The Navy amphibious assault ship was battered by Hurricane Katrina while being built in its namesake city. It arrived at its home port of San Diego 16 months ago – two years behind schedule, 90 percent over budget and needing 400,000 hours' worth of construction work.
In mid-August, the New Orleans stumbled in a major test at sea.
A report from the Navy's Bureau of Inspection and Survey described 2,600 problems, including “ongoing deficiencies” with the steering system and an unreliable propulsion system.
“USS New Orleans was degraded in her ability to conduct sustained combat operations,” the report said. “The ship cannot support embarked troops, cargo or landing craft.”
Navy officials said most of the problems have been fixed. They expect the ship to embark on its first deployment early next year.
The New Orleans is the second vessel in the LPD-17 class of high-tech amphibious assault ships, which ferry Marines and their equipment to and from war zones. The lead vessel, the San Antonio, took 10 years to deliver and saw its cost double from $750 million to $1.5 billion.
These ordeals make the LPD-17 series one of the most troubled shipbuilding programs ever, some Navy analysts said. It also is the latest in a line of military weapons programs – especially those for the Navy and Air Force – that have suffered from poor quality, extensive delays and galloping cost overruns.

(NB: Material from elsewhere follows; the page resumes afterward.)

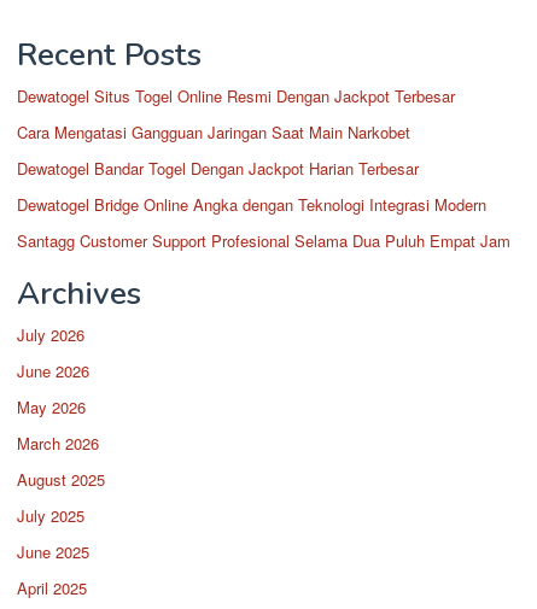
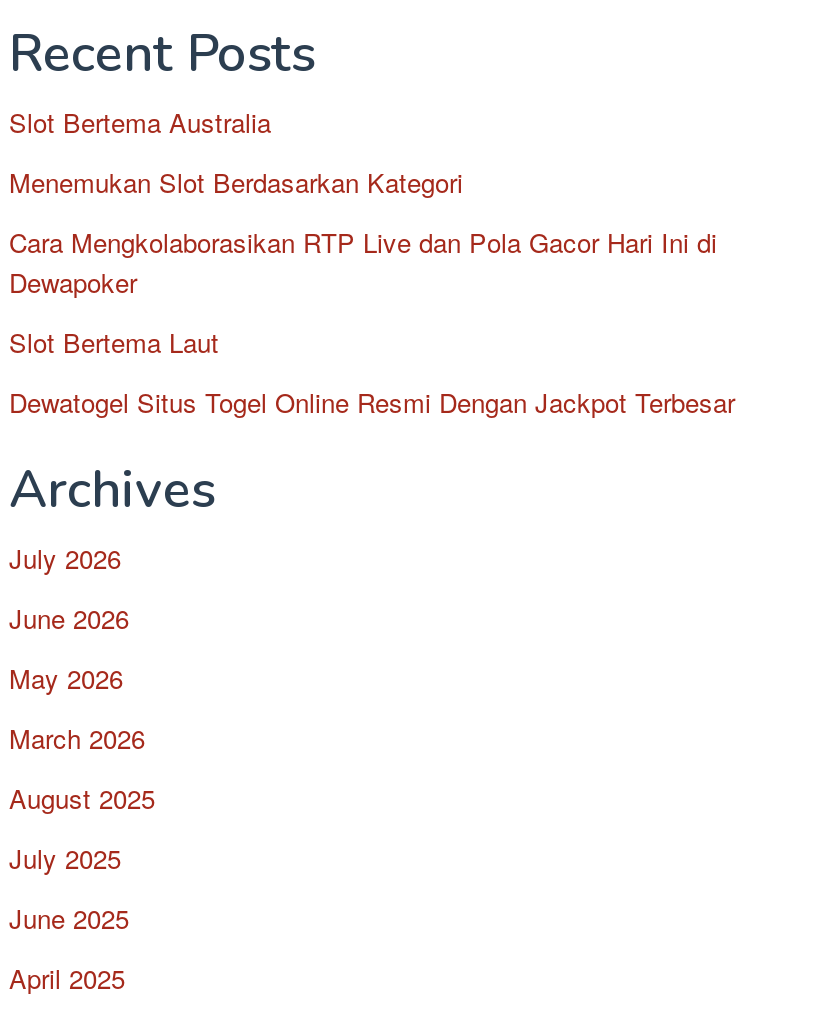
none -> [9,103,717,361] Slot Bertema Australia | Menemukan Slot Berdasarkan Kategori | Cara Mengkolaborasikan RTP Live dan Pola Gacor Hari Ini di | Dewapoker | Slot Bertema Laut
moved [17,84,455,107] -> [9,383,735,421]: Dewatogel Situs Togel Online Resmi Dengan Jackpot Terbesar
[17,121,510,252] Cara Mengatasi Gangguan Jaringan Saat Main Narkobet | Dewatogel Bandar Togel Dengan Jackpot Harian Terbesar | Dewatogel Bridge Online Angka dengan Teknologi Integrasi Modern | Santagg Customer Support Profesional Selama Dua Puluh Empat Jam -> none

Last year, the Navy scrubbed two of four San Diego-bound prototypes for its new Littoral Combat Ship because costs had more than doubled. Congress and the Pentagon also have slashed production of the new DDG-1000 destroyer from 32 ships to three, and they have trimmed purchases of the Air Force's F-22 fighter by two-thirds, according to the Congressional Research Service.
“We are now getting fewer ships and aircraft for more money, and they're not working,” said Winslow Wheeler, a senior analyst at the Center for Defense Information in Washington, D.C., a think tank frequently critical of Pentagon spending. “The Navy and the Air Force have made laughingstocks out of themselves.”
In the New Orleans report, inspectors also noted broken ventilation fans, inoperable elevators and corrosion on the flight deck. The galley had to be shut down until firefighting equipment there could be fixed.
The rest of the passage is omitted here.